Um alto funcionário do governo sugeriu esta semana que Macías pode ter tomado conhecimento da sua transferência iminente através de uma fuga de informação governamental. “Isso seria muito grave”, disse o funcionário Esteban Torres, porque “significaria que há podridão nos mais altos níveis do governo”.
Proteger as prisões do Equador é vital para garantir que os esforços para erradicar a corrupção sejam eficazes, disse Will Freeman, pesquisador de estudos latino-americanos no Conselho de Relações Exteriores.
“Devemos garantir que quando as pessoas são enviadas para a prisão por branqueamento de capitais ou por trabalharem em cumplicidade com o crime organizado como funcionários públicos, a punição seja significativa e que as redes criminosas não continuem a operar a partir das prisões”, afirmou. ditado.

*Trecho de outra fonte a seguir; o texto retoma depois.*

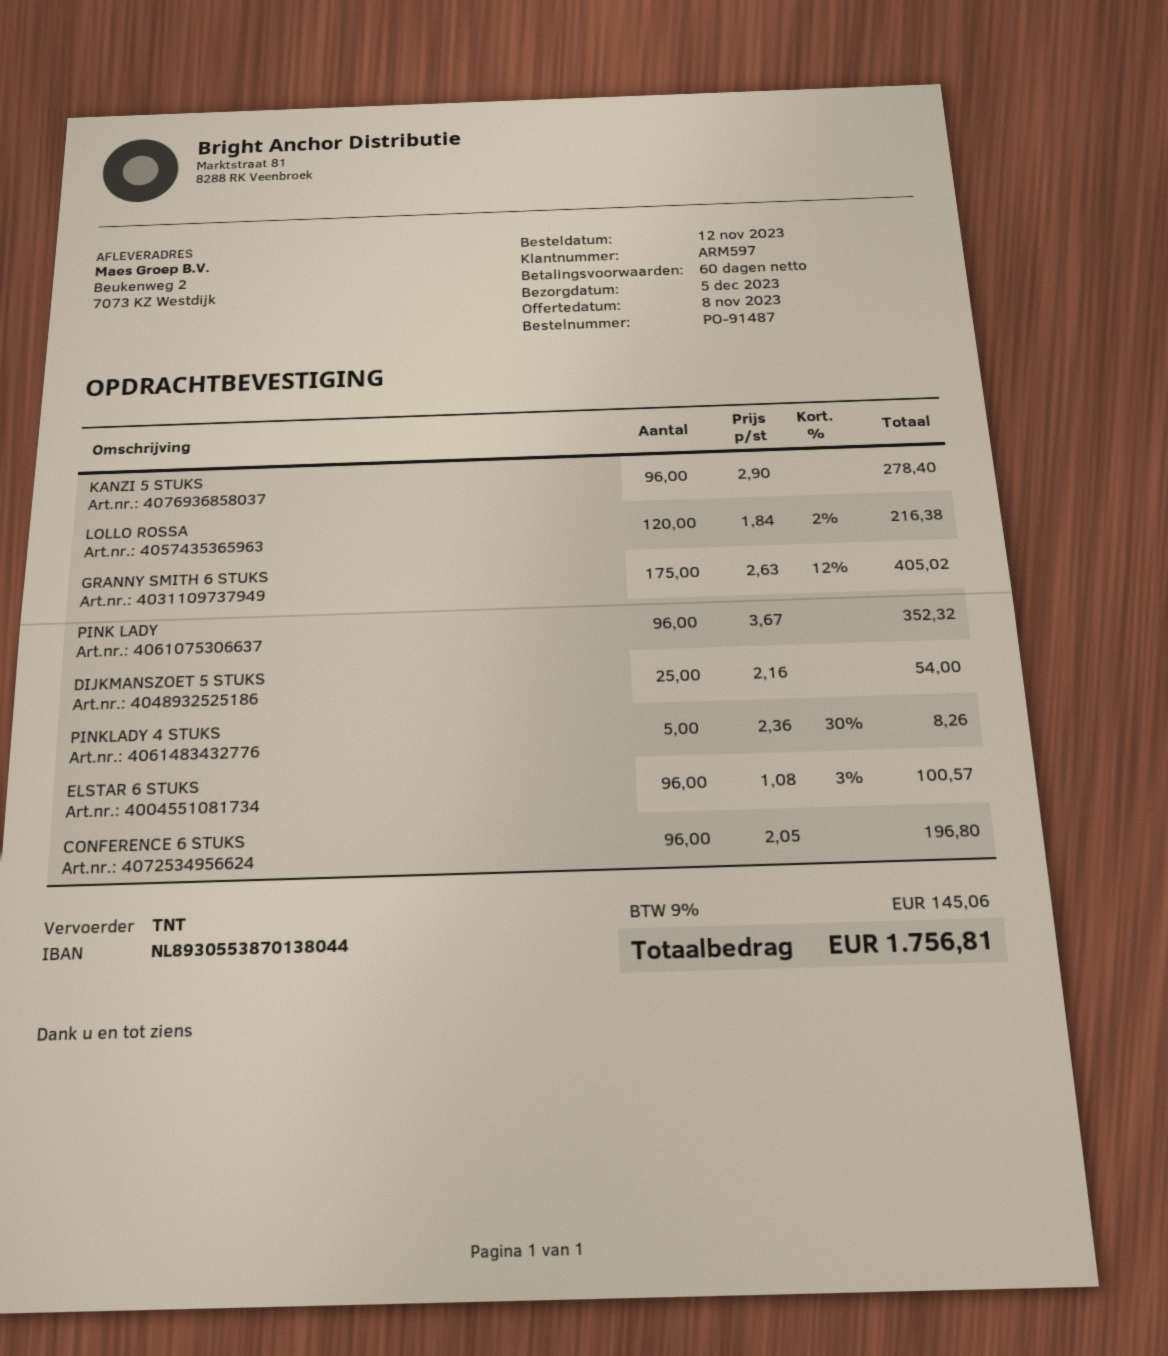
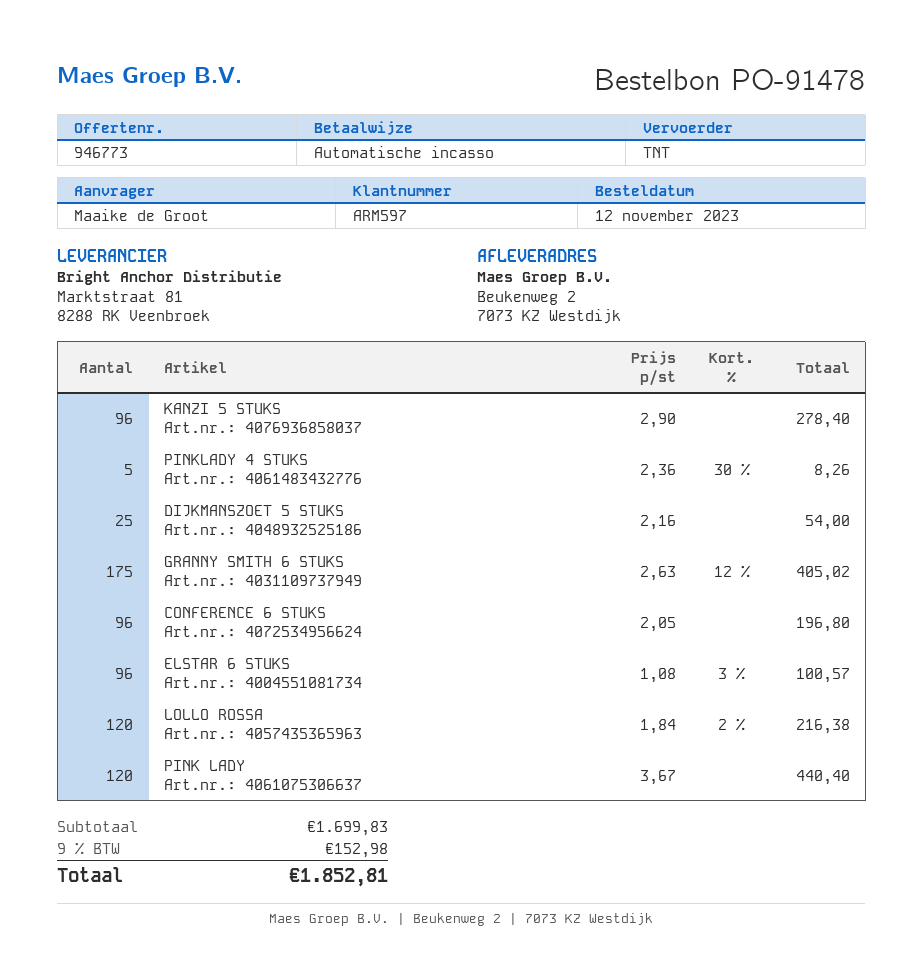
order number: PO-91487 -> PO-91478
PINK LADY: 96 x 3.67 = 352.32 -> 120 x 3.67 = 440.40
tax: 9% = 145.06 -> 9% = 152.98
total: 1756.81 -> 1852.81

Disse que o estado de emergência poderia ajudar a estabilizar as prisões, uma vez que a entidade responsável pela gestão do sistema prisional não conseguiu controlar as gangues, mas que não era uma solução a longo prazo. Ele observou que o antecessor do Sr. Noboa impôs repetidamente medidas semelhantes.
“Obviamente não melhoraram a situação de forma duradoura,” ele disse.
Jorge Núñez, um antropólogo que estuda o sistema prisional equatoriano há anos, disse que Noboa não estava fazendo nada dramaticamente diferente no que diz respeito ao sistema prisional.
“É uma mistura de improvisação e basicamente de fazer a mesma coisa”, disse Núñez, que afirmou que o governo anterior entregou as prisões à polícia, que negligenciou “crescimento e empoderamento excessivo de gangues de prisão.”
Os privilégios concedidos aos líderes dos cartéis aumentaram ao longo do tempo, acrescentou.
As varreduras nas prisões revelaram não apenas grandes esconderijos de armas e eletrônicos, mas também porcos, galos e uma arena de briga de galos.
Na noite de segunda-feira, com a aproximação do primeiro toque de recolher, as ruas de Quito, a capital, rapidamente ficaram desertas. Apenas carros de polícia e ambulâncias podiam ser vistos num silêncio que lembra o confinamento devido à pandemia de Covid-19.
“O toque de recolher nos afeta diretamente”, disse Junior Córdova, dono de um restaurante em Quito. “Tivemos um ótimo início de ano, mas agora as coisas não parecem tão boas, porque as pessoas estão começando a sentir medo”.
Genevieve Glatsky contribuíram com relatórios de Bogotá, Colômbia e José María León Cabrera de Quito, Equador.